======== DATA IN THIS EXERCISE

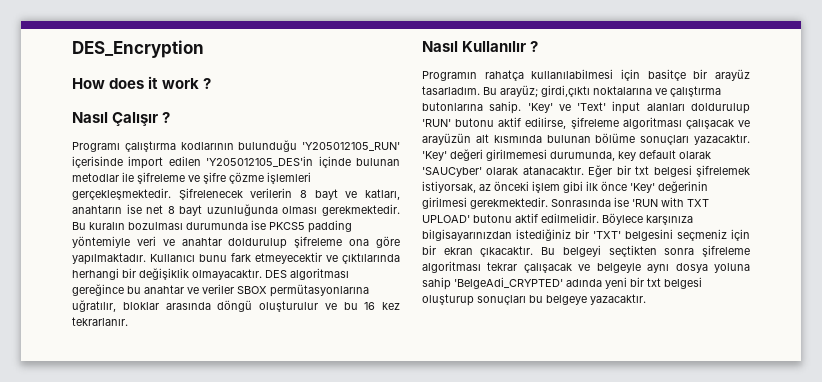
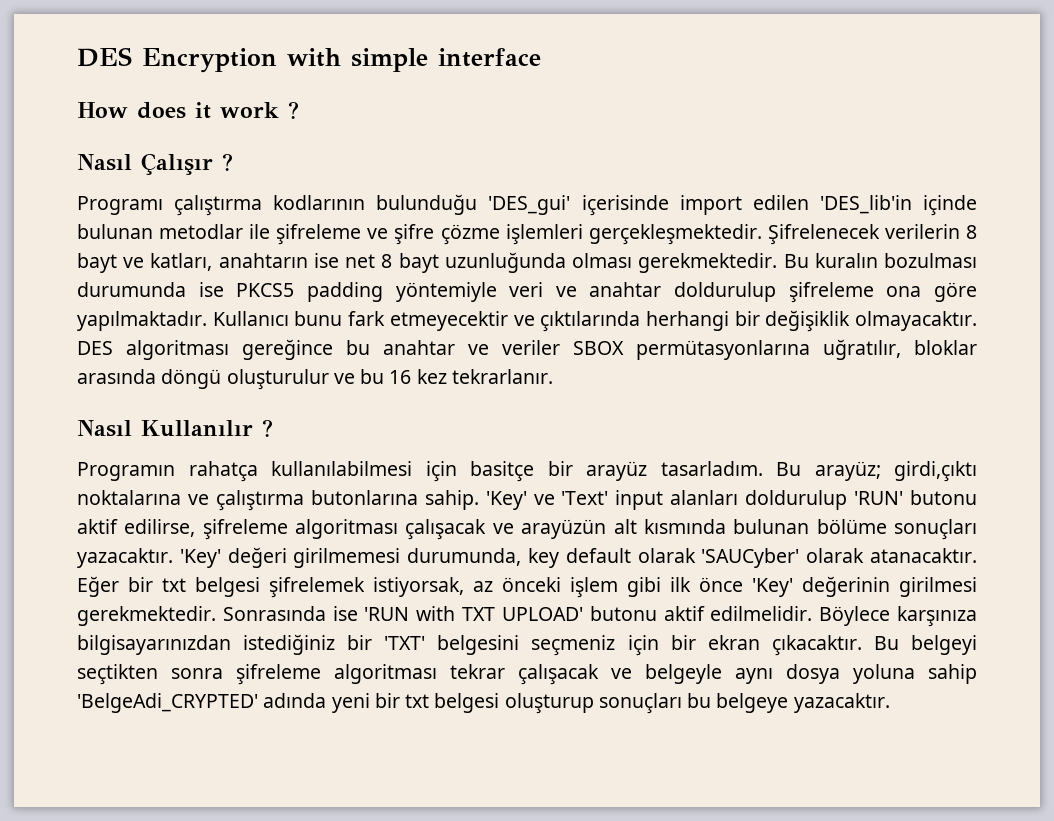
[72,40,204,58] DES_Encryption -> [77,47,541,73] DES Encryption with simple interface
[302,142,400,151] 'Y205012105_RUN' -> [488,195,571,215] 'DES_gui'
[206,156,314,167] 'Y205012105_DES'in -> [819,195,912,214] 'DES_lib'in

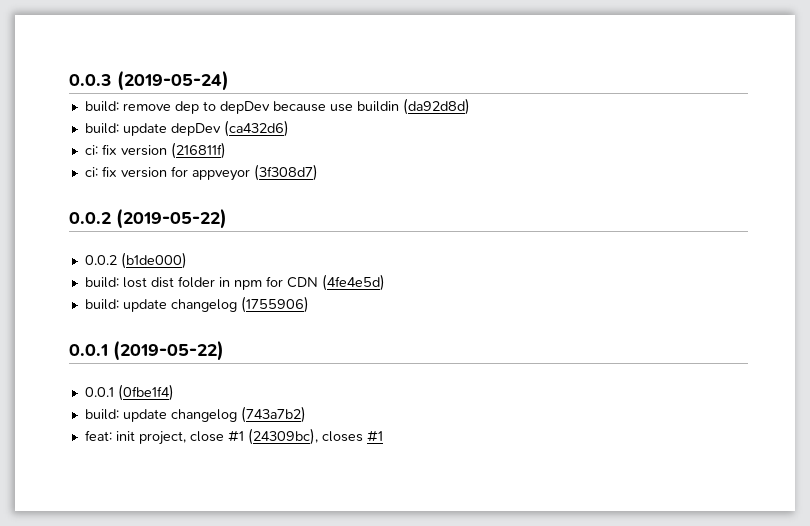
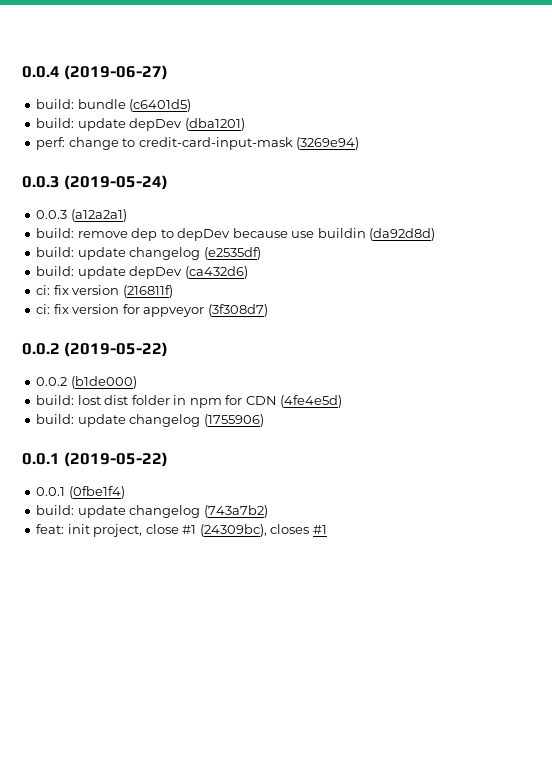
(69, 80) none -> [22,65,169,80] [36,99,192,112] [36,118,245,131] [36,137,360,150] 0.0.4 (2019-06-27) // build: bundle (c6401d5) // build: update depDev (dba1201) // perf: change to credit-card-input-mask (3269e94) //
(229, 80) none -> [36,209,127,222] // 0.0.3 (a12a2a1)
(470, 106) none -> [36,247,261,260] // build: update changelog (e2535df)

================

All lines from the one containing "(69, 80) none" through the last line of the data must be set down exactly. No other lines belong in the answer.

(69, 80) none -> [22,65,169,80] [36,99,192,112] [36,118,245,131] [36,137,360,150] 0.0.4 (2019-06-27) // build: bundle (c6401d5) // build: update depDev (dba1201) // perf: change to credit-card-input-mask (3269e94) //
(229, 80) none -> [36,209,127,222] // 0.0.3 (a12a2a1)
(470, 106) none -> [36,247,261,260] // build: update changelog (e2535df)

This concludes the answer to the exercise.